The vehicle deck provides 589 truck lane meters plus 50 cars, or 312 cars in a full tourist mode. With extra optional mezzanine decks fitted the possibility for even greater car capacity exists. Increased vehicle deck headroom of 6.3 m at the center lanes and 5.9 m outboard, under the raised mezzanine decks, will allow the stowage of double stacked containers or MAFI trailers. With a beam of 99 ft. (30.2 m), heavy road vehicles such as B-Double trucks and semi-trailers can easily turn in the bow for quick disembarkation over stern ramps. The innovative passenger cabin layout for up to 1,000 persons with panoramic window layout further improves the traveling experience.
The wide beam also serves to increase passenger comfort by reducing transverse accelerations in the main cabin area. Combined with a new wider trim tab configuration, these will minimize the time the active forward T-foil is required, bringing further fuel and maintenance economies to the operator. The Evolution one 12 is the optimum high-speed RoPax for today's demanding requirements.

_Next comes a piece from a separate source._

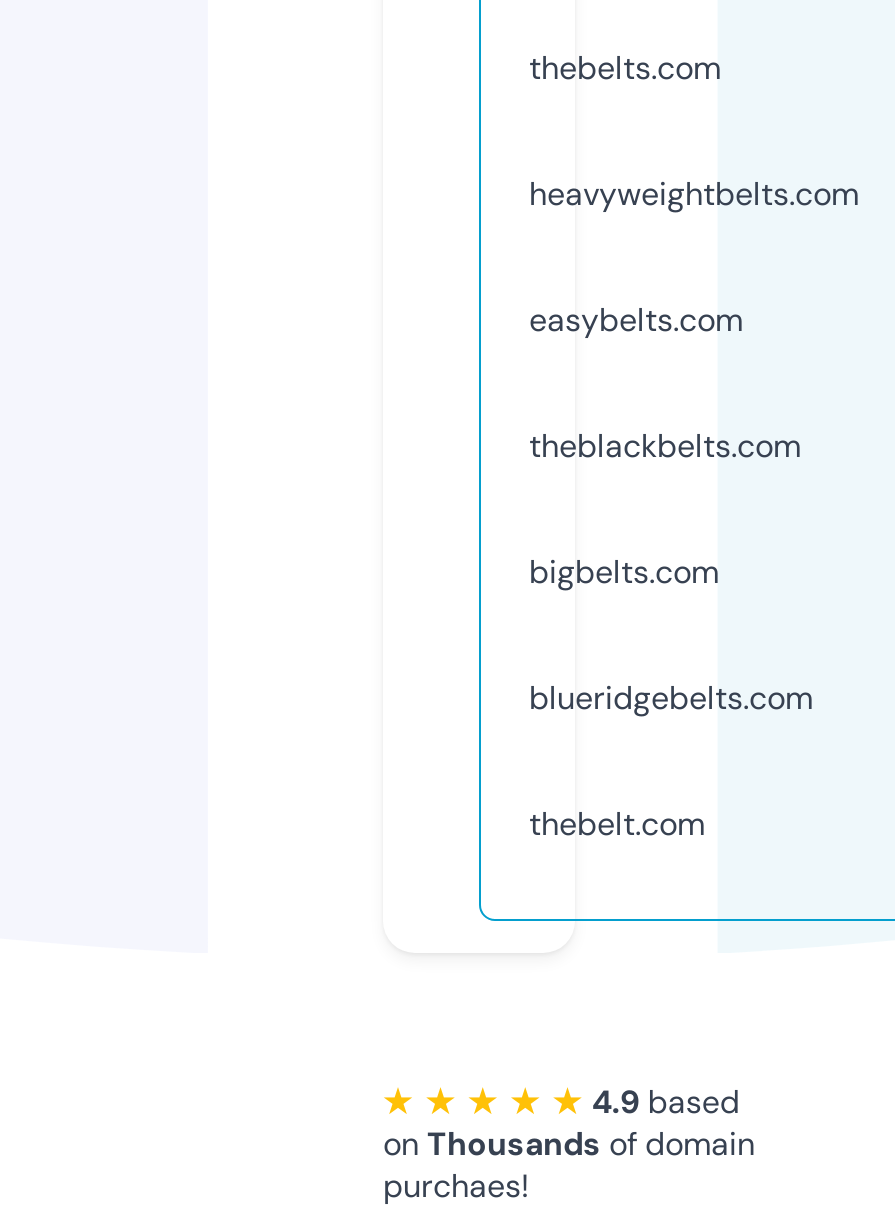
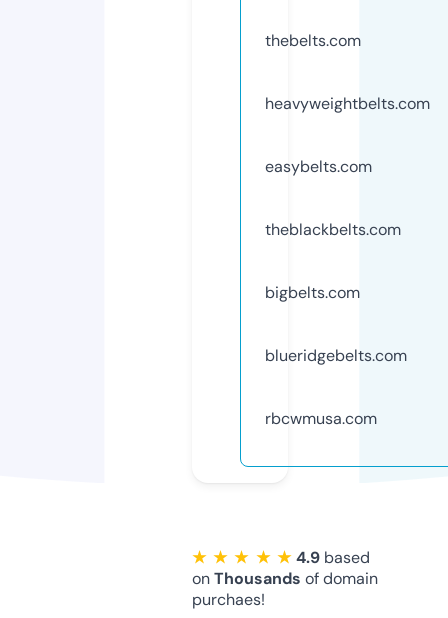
- thebelt.com
+ rbcwmusa.com
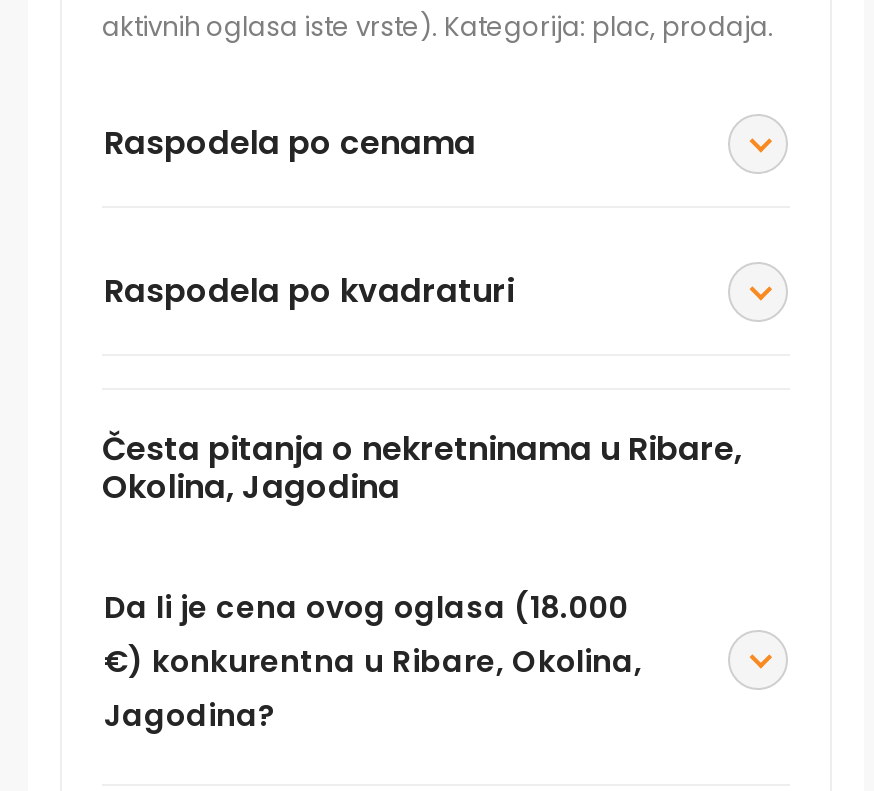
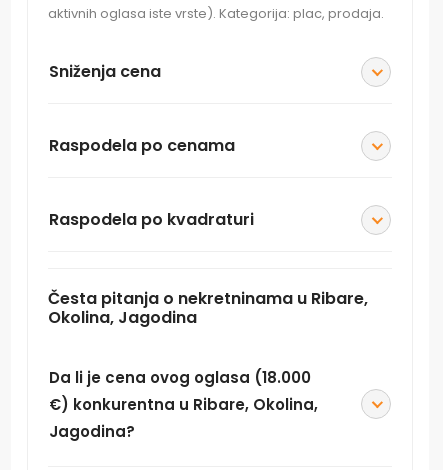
+ Sniženja cena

Liferaft Systems Australia
Liferaft Systems Australia (LSA) recently won many contracts to supply locally designed and manufactured Marine Evacuation Systems (MES) worth approximately $3 million. Orders have been received for Marine Evacuation Systems (MES) from Derecktor Shipyards in New York, Rodriquez Cantiere Navali in Italy, Australian shipbuilders Incat Tasmania (2 vessels) and Austal Ships (1 vessel) in Western Australia which demonstrates a strengthening in the market. The initial Derecktor order consists of MES and large capacity liferafts was for the Alaskan Government ferry operator Alaska Marine Highway System, with the potential for more orders. The contract is the first received from an American shipbuilder and the first LSA equipment to be manufactured to U.S. Coast Guard approval. "Orders received from Incat Tasmania for MES to be installed on two vessels that are to operate for the USA military will also strengthen the presence of our product in the USA, with no less than three military vessels operating with LSA MES installed" said Mr Grainger. Incat's first vessel 'Joint Venture HSV - X1' has created enormous interest for LSA, having circumnavigated the world as a showcase for Incat and associated equipment suppliers. The 'flow on effect' is already being experienced, with a steady stream of enquiries from various military applications filtering through to the LSA Hobart and European offices. In addition to the Derecktor and Incat orders, LSA have also secured an order to supply MES to Western Australia shipbuilder Austal Ships. The high-speed vessel will provide a new service route between Rochester and Toronto across Lake Ontario, connecting the United States and Canada. This will see the total number of U.S. ferries with LSA MES installed increase to seven. The order from Italian shipbuilder Rodriquez is the fifth order for LSA equipment installed on their high-speed monohull designed vessels and consists of four MES and five liferafts for delivery in March 2003.